“You know, I told you how I have been translating the Odyssey. I always read it as a tragic tale of Odysseus’s struggle to find his way home. Now I understand more and more what Dante and Tennyson wrote about it, that he wasn’t lost, but that after the wonders he had seen, Odysseus couldn’t, perhaps didn’t want to, return home.” The Piano Tuner by Daniel Mason
“We’re within inches of the perfect distance from the sun,
the sky is blueberries and cream,
and the wind is as warm as air from a tire.” “The Charm Of 5:30” by David Berman
Peeling my thighs from the seat of our Soviet Russian van, I slipped on my sandals, straps and buckles dangling and dinging like wind chimes, and hopped out. Sam had his Frisbee ready as I walked into place some meters away. Several 3-5 year-olds joined our catch-and-throw, Sam slapping his hands together like a crocodile chomping to demonstrate a proper catch. Whether or not the kids improved, we had to leave after a few minutes. Kicking off my sandals in the van, straps dusty from the sandy clay ground, I fell asleep once more.
“Do you have Backstreet Boys?” Another Gobi-ready van with blinking neon lights blasted Western and Mongolian pop music through the valley. After our first shaman ceremony, we celebrated the normalcy of dancing to catchy tunes. As “I Want it That Way” began, Petra, Sam, and I jumped around like toddlers after a lollipop. Taking the children’s hands, our Mongolian saturnalia continued until the moon rose high enough to wash away the starlight. I hadn’t seen stars like that in decades (excepting the few previous nights), but I was too busy singing and laughing to notice the moon and stars.
The last night, we slept outside, three S Shaped Sleeping bags spooning closer together for warmth. When I shimmied back into my bag after a predawn pee, I could feel Sam and Petra inching towards me once more, their bodies yearning for the heat of their friend.
“Whoa, did you see that one?!” Even after seeing ten shooting stars blaze across the sky, I couldn’t keep my giddiness to myself.
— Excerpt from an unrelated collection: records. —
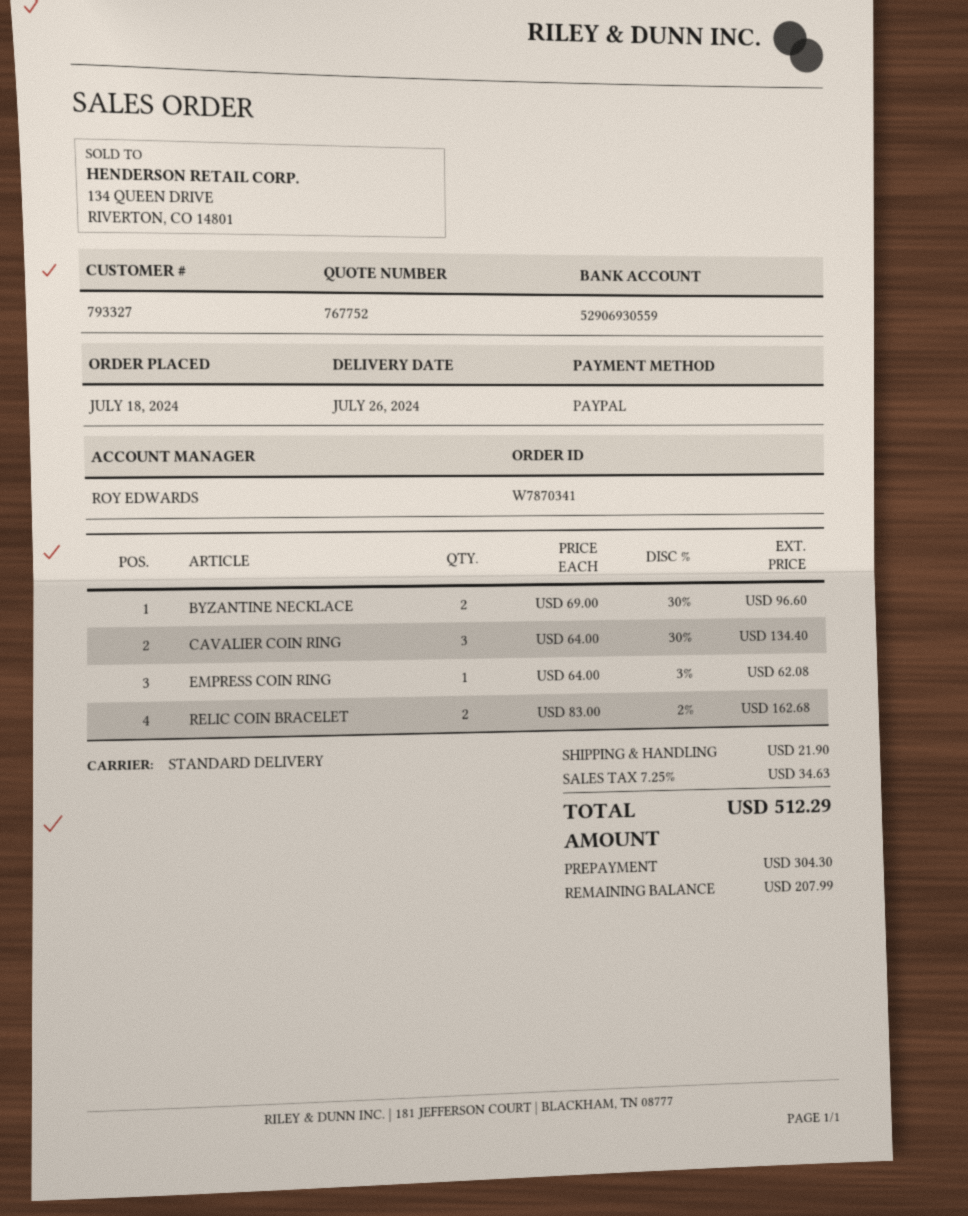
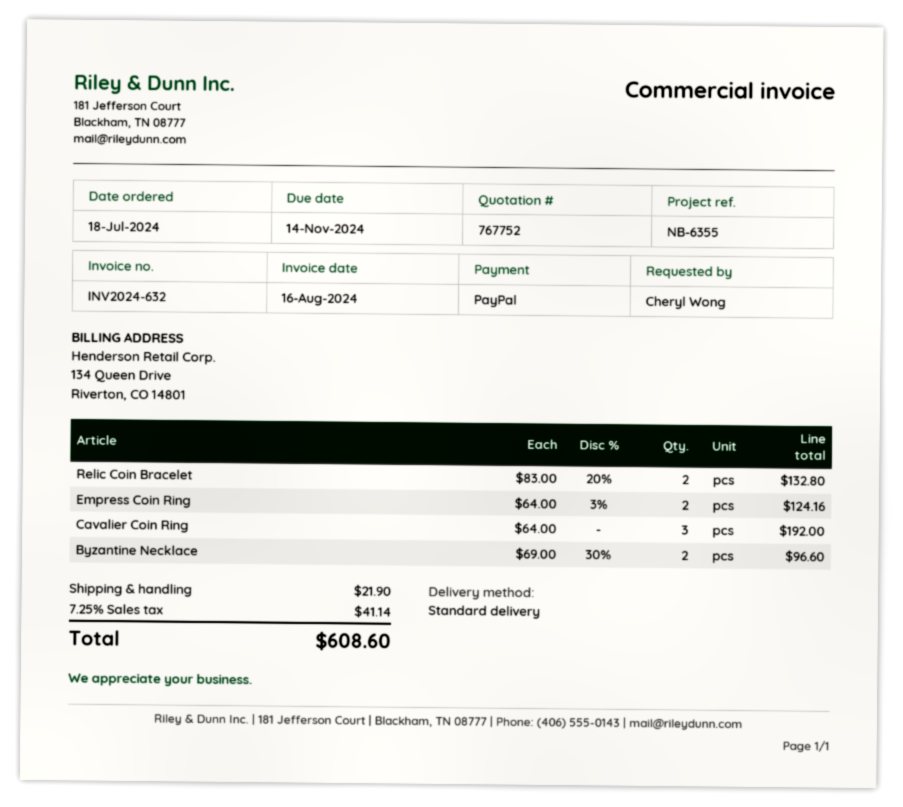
CAVALIER COIN RING: 3 x 64.00 - 30% = 134.40 -> 3 x 64.00 = 192.00
EMPRESS COIN RING: 1 x 64.00 - 3% = 62.08 -> 2 x 64.00 - 3% = 124.16
RELIC COIN BRACELET: 2 x 83.00 - 2% = 162.68 -> 2 x 83.00 - 20% = 132.80
tax: 7.25% = 34.63 -> 7.25% = 41.14
total: 512.29 -> 608.60

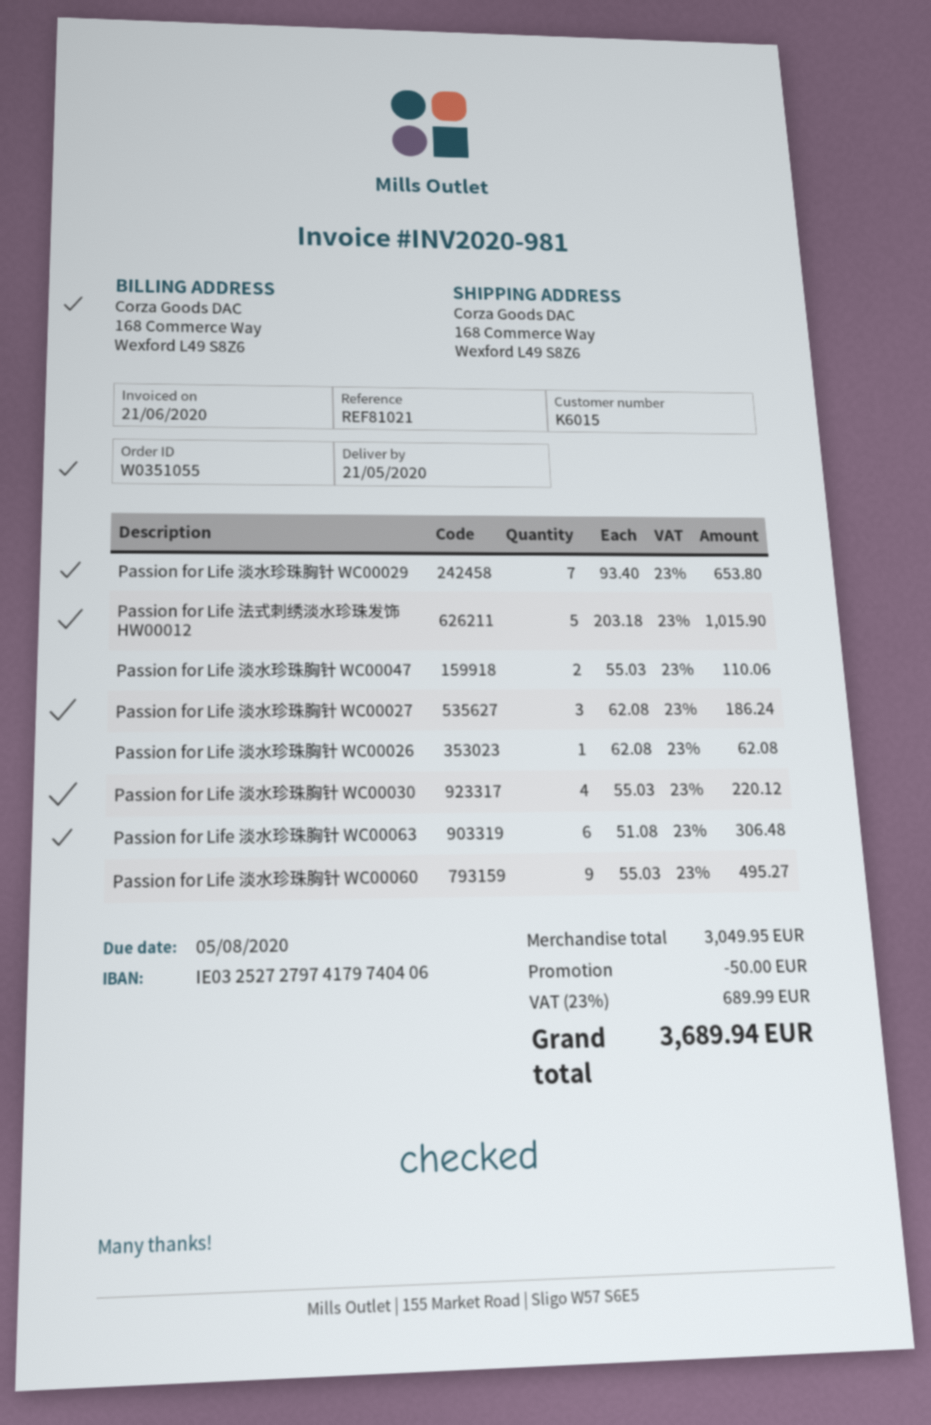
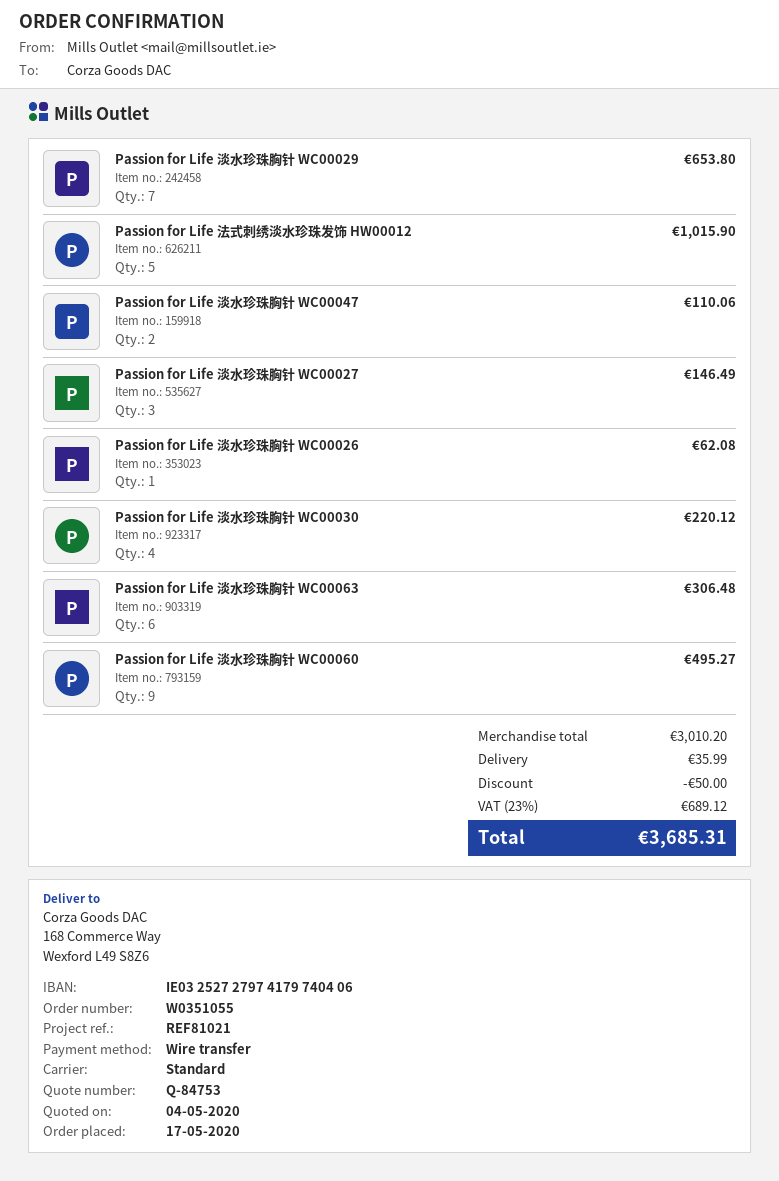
Passion for Life 淡水珍珠胸针 WC00027: 3 for 186.24 -> 3 for 146.49
subtotal: 3049.95 -> 3010.20
shipping: none -> 35.99
tax: 23% = 689.99 -> 23% = 689.12
total: 3689.94 -> 3685.31

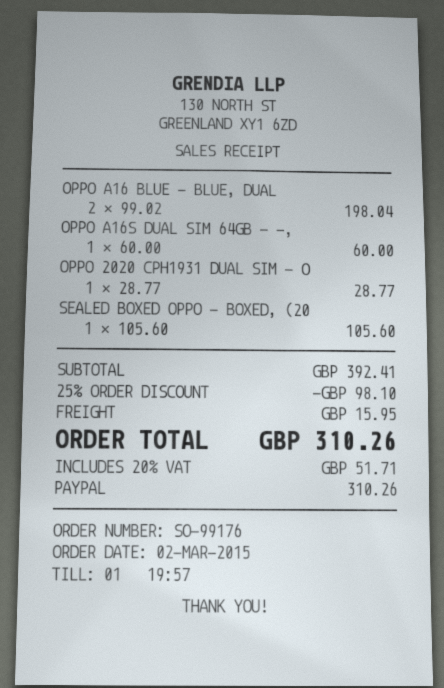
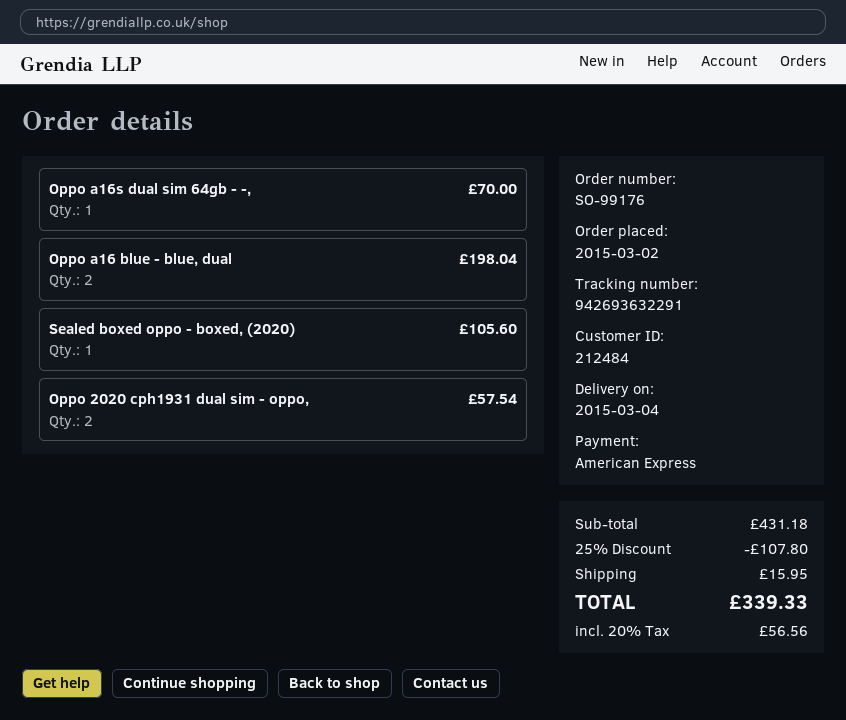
payment method: PayPal -> American Express
OPPO A16S DUAL SIM 64GB - -,: 1 for 60.00 -> 1 for 70.00
OPPO 2020 CPH1931 DUAL SIM - O: 1 for 28.77 -> 2 for 57.54
subtotal: 392.41 -> 431.18
discount: 25% = 98.10 -> 25% = 107.80
tax: 20% = 51.71 -> 20% = 56.56
total: 310.26 -> 339.33

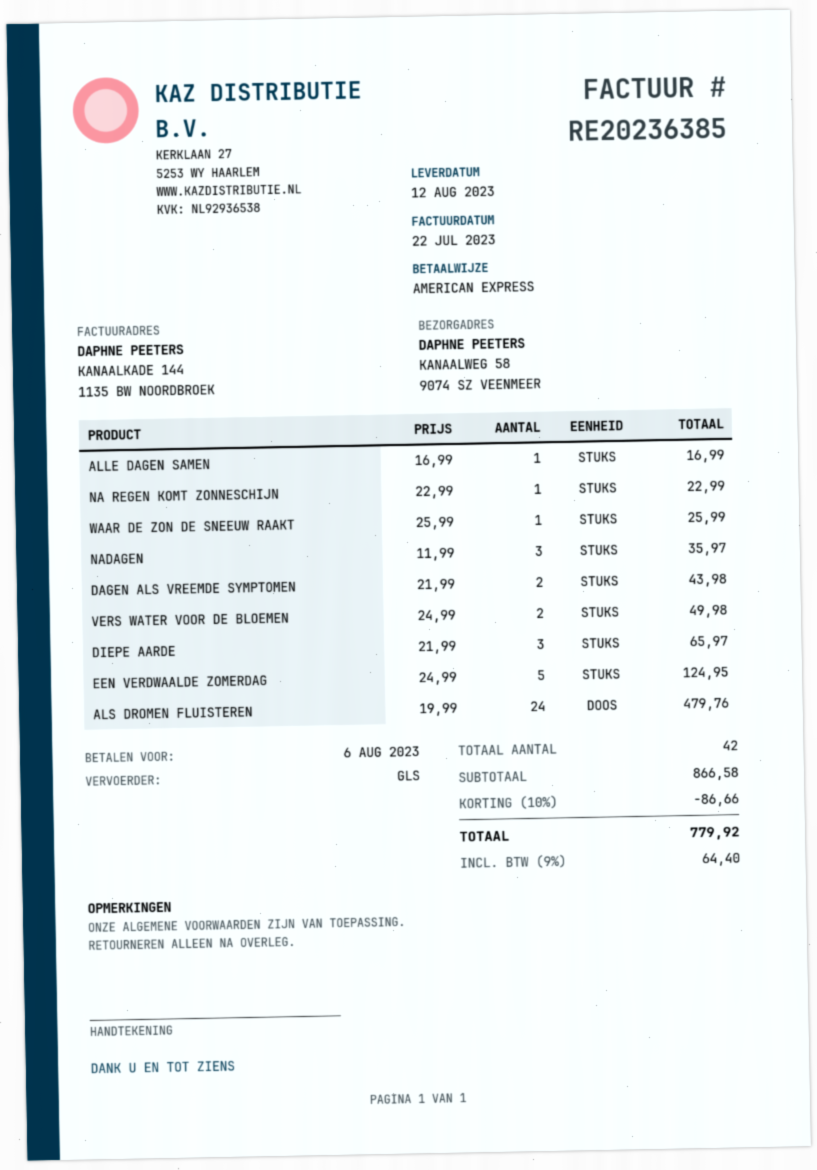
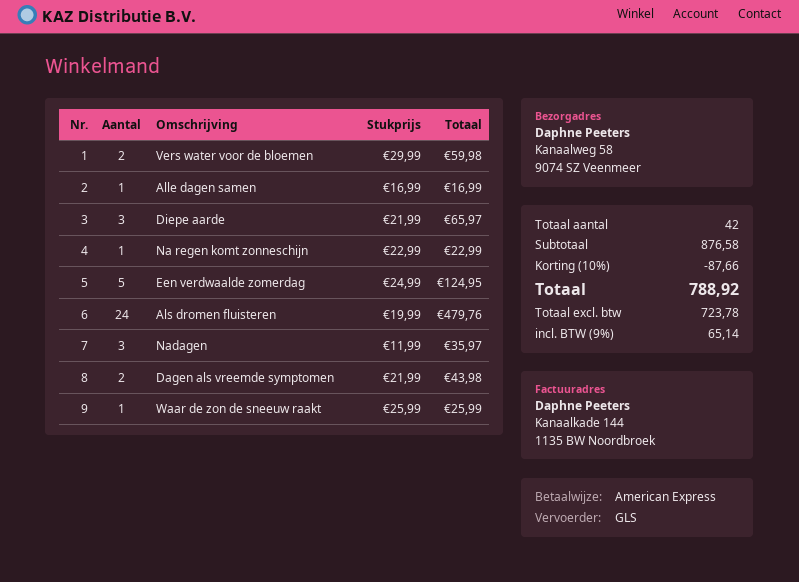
VERS WATER VOOR DE BLOEMEN: 2 x 24.99 = 49.98 -> 2 x 29.99 = 59.98
subtotal: 866.58 -> 876.58
discount: 10% = 86.66 -> 10% = 87.66
tax: 9% = 64.40 -> 9% = 65.14
total: 779.92 -> 788.92

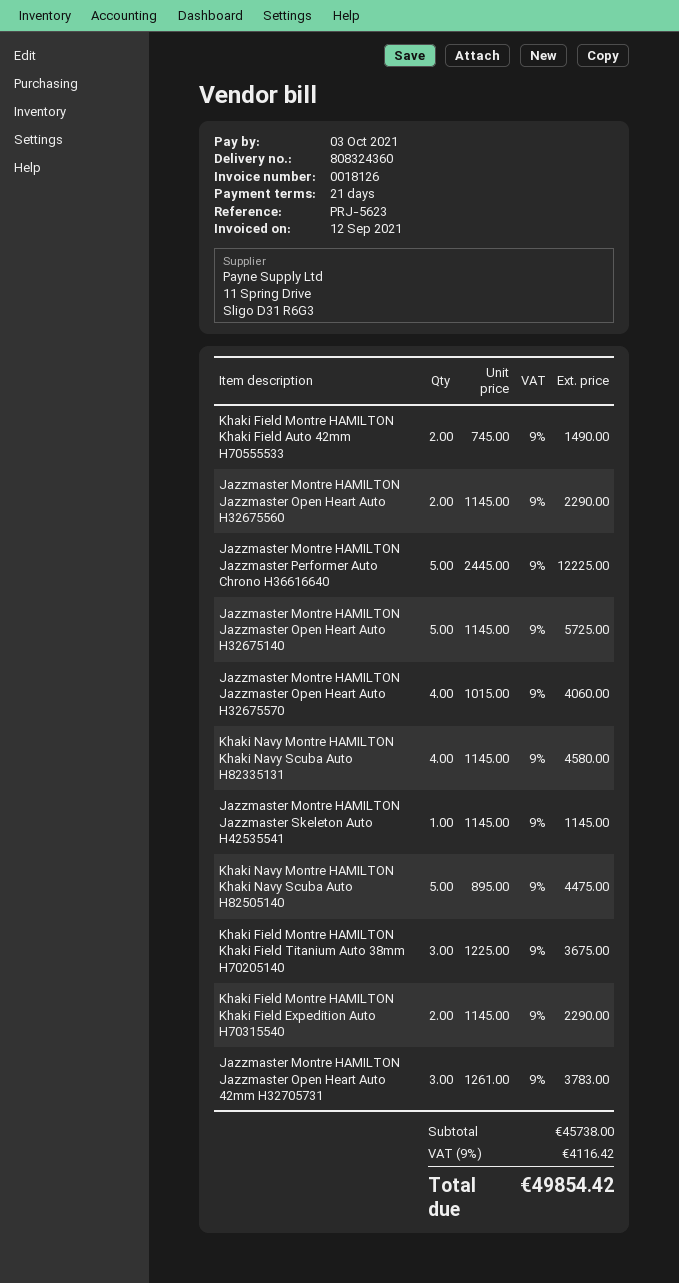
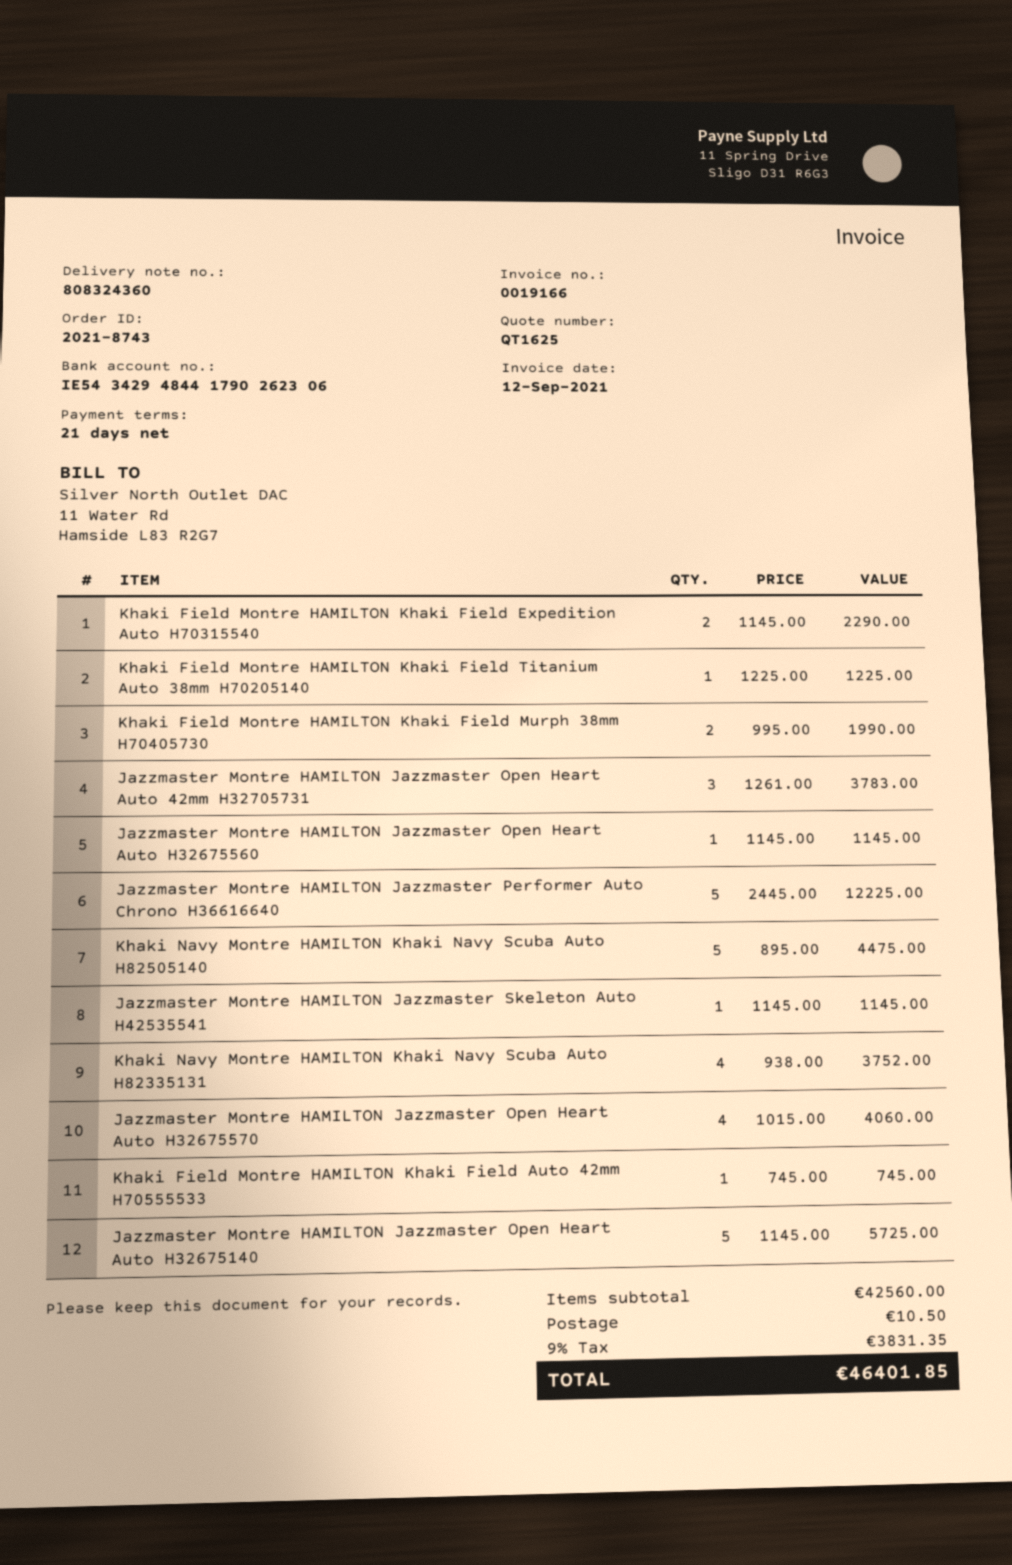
invoice number: 0018126 -> 0019166
Khaki Field Montre HAMILTON Khaki Field Auto 42mm H70555533: 2 x 745.00 = 1490.00 -> 1 x 745.00 = 745.00
Jazzmaster Montre HAMILTON Jazzmaster Open Heart Auto H32675560: 2 x 1145.00 = 2290.00 -> 1 x 1145.00 = 1145.00
Khaki Navy Montre HAMILTON Khaki Navy Scuba Auto H82335131: 4 x 1145.00 = 4580.00 -> 4 x 938.00 = 3752.00
Khaki Field Montre HAMILTON Khaki Field Titanium Auto 38mm H70205140: 3 x 1225.00 = 3675.00 -> 1 x 1225.00 = 1225.00
Khaki Field Montre HAMILTON Khaki Field Murph 38mm H70405730: none -> 2 x 995.00 = 1990.00
subtotal: 45738.00 -> 42560.00
shipping: none -> 10.50
tax: 9% = 4116.42 -> 9% = 3831.35
total: 49854.42 -> 46401.85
Petra or Sam would nod or let out an “Ooooooh!” to accompany mine, the other having missed it. Then we returned to our puzzle. “A man goes into a pub in the desert, orders his meal, eats it, then walks out onto the path of an oncoming train. Why?” We hopped from question to question, uncovering more of the story until we could finally tell it ourselves. Our story told, we arched our necks backward and watched the sky’s play out until we were too tired to keep our lids open.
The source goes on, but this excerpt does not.